根抵当権を確定させる方法

金融機関が債権譲渡により、不良債権をしたい
・譲渡する債権の担保権は「未確定の」根抵当権
・根抵当権を確定させるために、「確定通知」を打とうとするが
1 債務者(担保提供者)が確定通知を受領拒絶
2 債務者(担保提供者)が行方不明
3 債務者(担保提供者)が死亡して相続人がいない:相続人不存在(全員相続放棄)
1~3の場合、どのようにすればよいでしょうか。
1の場合は ”根抵当権元本確定請求書を受け取らない場合” のとおりです。
2の場合には、次の2通り方法があります。

【対処方法】

① 意思表示の公示送達
② 競売申立&取下

① の方法を取る場合には ”根抵当権の元本確定請求” のとおりです。
② の解説をします。
自分の根抵当権で差し押さえをした場合は、その後取下げをしても根抵当権は確定します。
参照:”税務署の差押と根抵当権の確定” 
 
 これを利用します。
競売を申立てる?費用がかかるのでは、と思います。
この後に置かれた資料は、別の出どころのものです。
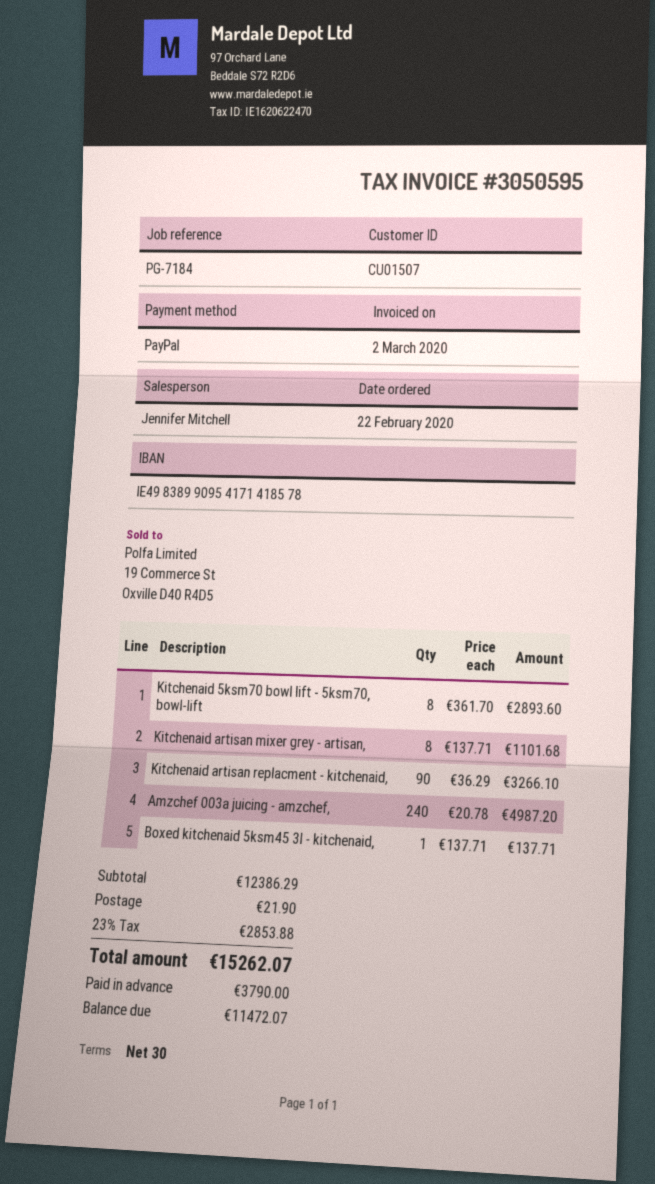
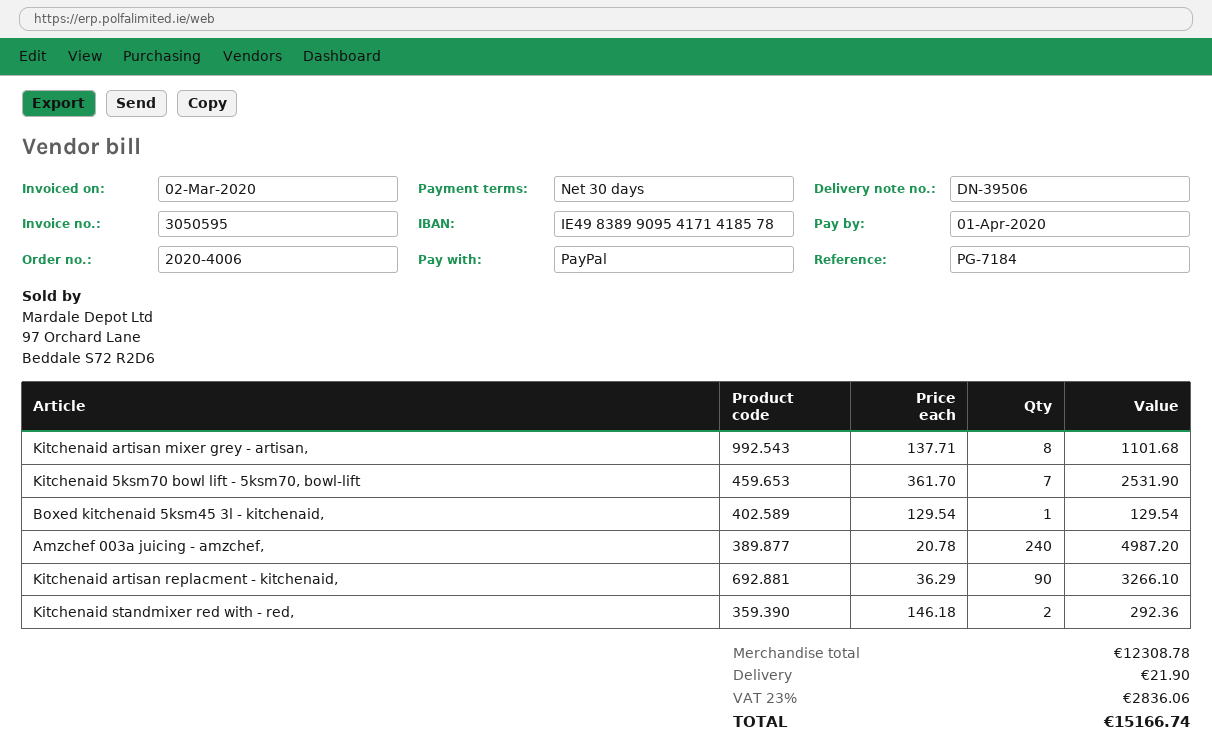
Kitchenaid 5ksm70 bowl lift - 5ksm70, bowl-lift: 8 x 361.70 = 2893.60 -> 7 x 361.70 = 2531.90
Boxed kitchenaid 5ksm45 3l - kitchenaid,: 1 x 137.71 = 137.71 -> 1 x 129.54 = 129.54
Kitchenaid standmixer red with - red,: none -> 2 x 146.18 = 292.36
subtotal: 12386.29 -> 12308.78
tax: 23% = 2853.88 -> 23% = 2836.06
total: 15262.07 -> 15166.74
競売の申立費用は、請求債権額の0.4%です。
 つまり、1000万円を貸しているのであれば4万円、1億円を貸しているのであれば40万円が必要となります。債権額が多いとなかなかの費用です。
40万円が必要となります。債権額が多いとなかなかの費用です。

 では例えば、申立債権額を「一部請求」にすればどうでしょう。
一部請求?
どういうことかといいますと、例えば1000万円貸していても、「そのうち25万円だけ返せ」と請求をします。
すると請求している債権額は25万円なので
25万円 × 4/1000 = 1000円
費用は1000円で済みます。
1000万円貸していて、請求は25万円?と思いますが、いくら請求するのかは、貸している金額:1000万円の上限額を越えなければ自由ですし、債権の一部免除・放棄と考えれば、債務者にも利益があり、ありがたいことです。
裁判所手続きでよくある話です。
 
 また競売申立ては、いつでも取下げでき、以後それに縛られるわけではありませんので、一旦取下げて、のちにMAX1000万円で再度競売申立てすることもできます。
予定どおり、差押の登記がされたら、すぐに競売申立てを取り下げます。
取下げても確定の効果は続いています。そのため債権譲渡しただけで根抵当権も移転します。
その後、再度競売を申立てるかどうかは、新債権者次第です。

 あるいは債権の買主も譲渡後、早期に競売を申立てるつもりであったならば、取り下げる必要はなく競売申立ての承継手続きをすればよいだけです。
 3の場合は、上記②の「競売申立&取下」か、現在債権者にて、相続人不存在による相続財産管理人を裁判所に申立て、相続財産管理人が選任されたら、その相続財産管理人に対し、根抵当権確定請求通知を打つ方法です。

これは債権譲渡をする前提として

  • セラーの裁判所への申立
  • 相続財産管理人の選任
  • その相続財産管理人への確定通知書送付

と手続きが必要で時間がかかります。
債権を譲渡するなどで、根抵当権の確定が必要な場合は、②の「競売申立&取下」が時間と費用がかからず有効な手段の一つと考えれらます。